1714169Bruno This project concerns development and analysis of computational methods enabling prediction of the behavior of physical systems including fluid flow, solid mechanics, acoustics, and electromagnetism. The new computational methods seek to efficiently predict the time-dependent behavior of physical and engineering systems, with application in areas such as medicine, seismology, aerodynamics, and stealth. A common thread in all of these areas relates to the complexity of the time evolution inherent in these systems. The flow of blood from a beating heart, the seismic waves arising from an earthquake, the fluid flow around an aircraft, and the behavior of radar technologies all share some of the same elements: the time evolution of the observed phenomena. It is this complexity in time-dependence that is addressed by this project: the Fourier Continuation (FC) and spectral time methodologies seek to reproduce the outstanding performance of certain spectral solvers, which are unfortunately restricted to simple geometric configurations, for simulations in a much more general realm, with greatly reduced computer memory and processing time -- thus, effectively enabling the solution of previously intractable problems in areas of highly significant engineering and scientific interest. A graduate student and an undergraduate student participate in the project. From a mathematical perspective, the effort seeks to produce solvers for partial differential equations (PDEs) in the time domain that can deliver, in fast computing times, nearly dispersionless (spectral) PDE solutions for general complex three-dimensional structures. The project thus extends to general engineering and scientific configurations the high quality otherwise inherent in spectral solvers for spatially periodic structures. The FC and related frequency-domain approaches have already been highly successful in a wide range of important problems in science and engineering. The extensions studied here seek to bring time-domain solvers to the realm of general applicability, thus extending to the time domain the previous successes in the area of spectral solvers in the frequency domain. The resulting methods are applied to important problems in the fields of materials science, applied physics, electrical engineering, geophysics, and aerospace engineering. A graduate student and an undergraduate student participate in the project.

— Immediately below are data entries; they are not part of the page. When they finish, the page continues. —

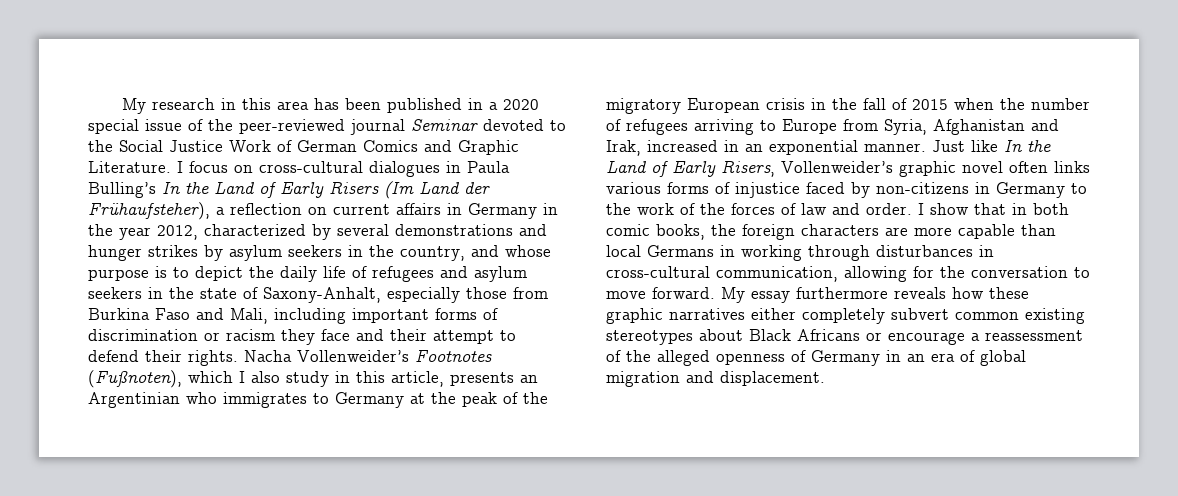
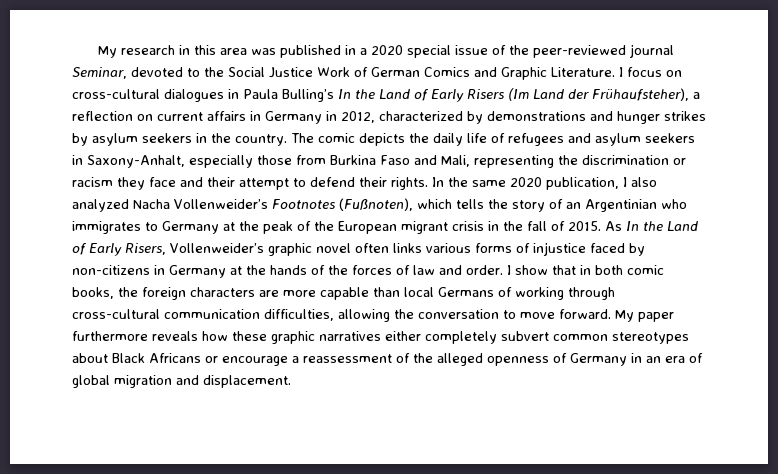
- My research in this area has been published in a 2020 special issue of the peer-reviewed journal Seminar devoted to the Social Justice Work of German Comics and Graphic Literature.
+ My research in this area was published in a 2020 special issue of the peer-reviewed journal Seminar, devoted to the Social Justice Work of German Comics and Graphic Literature.
- I focus on cross-cultural dialogues in Paula Bulling’s In the Land of Early Risers (Im Land der Frühaufsteher), a reflection on current affairs in Germany in the year 2012, characterized by several demonstrations and hunger strikes by asylum seekers in the country, and whose purpose is to depict the daily life of refugees and asylum seekers in the state of Saxony-Anhalt, especially those from Burkina Faso and Mali, including important forms of discrimination or racism they face and their attempt to defend their rights.
+ I focus on cross-cultural dialogues in Paula Bulling’s In the Land of Early Risers (Im Land der Frühaufsteher), a reflection on current affairs in Germany in 2012, characterized by demonstrations and hunger strikes by asylum seekers in the country. The comic depicts the daily life of refugees and asylum seekers in Saxony-Anhalt, especially those from Burkina Faso and Mali, representing the discrimination or racism they face and their attempt to defend their rights.
- Nacha Vollenweider’s Footnotes (Fußnoten), which I also study in this article, presents an Argentinian who immigrates to Germany at the peak of the migratory European crisis in the fall of 2015 when the number of refugees arriving to Europe from Syria, Afghanistan and Irak, increased in an exponential manner. Just like In the Land of Early Risers, Vollenweider’s graphic novel often links various forms of injustice faced by non-citizens in Germany to the work of the forces of law and order.
+ In the same 2020 publication, I also analyzed Nacha Vollenweider’s Footnotes (Fußnoten), which tells the story of an Argentinian who immigrates to Germany at the peak of the European migrant crisis in the fall of 2015. As In the Land of Early Risers, Vollenweider’s graphic novel often links various forms of injustice faced by non-citizens in Germany at the hands of the forces of law and order.
- I show that in both comic books, the foreign characters are more capable than local Germans in working through disturbances in cross-cultural communication, allowing for the conversation to move forward.
+ I show that in both comic books, the foreign characters are more capable than local Germans of working through cross-cultural communication difficulties, allowing the conversation to move forward.
- My essay furthermore reveals how these graphic narratives either completely subvert common existing stereotypes about Black Africans or encourage a reassessment of the alleged openness of Germany in an era of global migration and displacement.
+ My paper furthermore reveals how these graphic narratives either completely subvert common stereotypes about Black Africans or encourage a reassessment of the alleged openness of Germany in an era of global migration and displacement.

1714169Bruno 该项目涉及计算方法的开发和分析，能够预测物理系统的行为，包括流体流动、固体力学、声学和电磁学。新的计算方法旨在有效地预测物理和工程系统的时间相关行为，并应用于医学、地震学、空气动力学和隐形等领域。所有这些领域的共同点都与这些系统固有的时间演化的复杂性有关。跳动的心脏的血液流动、地震产生的地震波、飞机周围的流体流动以及雷达技术的行为都具有一些相同的要素：观察到的现象的时间演变。该项目所解决的正是这种时间依赖性的复杂性：傅里叶连续（FC）和谱时间方法试图再现某些谱求解器的出色性能，不幸的是，这些求解器仅限于简单的几何配置，用于更一般领域的模拟，大大减少了计算机内存和处理时间，从而有效地解决了具有高度重要工程和科学意义的领域中以前棘手的问题。一名研究生和一名本科生参与了该项目。从数学角度来看，这项工作旨在为时域中的偏微分方程（PDE）生成求解器，该求解器可以在快速计算时间内为一般复杂的三维结构提供几乎无色散（谱）PDE 解决方案。因此，该项目将空间周期性结构的光谱解算器固有的高质量扩展到一般工程和科学配置。 FC 和相关的频域方法已经在科学和工程领域的许多重要问题上取得了巨大成功。这里研究的扩展旨在将时域求解器带到普遍适用的领域，从而将之前在频域频谱求解器领域取得的成功扩展到时域。由此产生的方法应用于材料科学、应用物理学、电气工程、地球物理学和航空航天工程领域的重要问题。一名研究生和一名本科生参与该项目。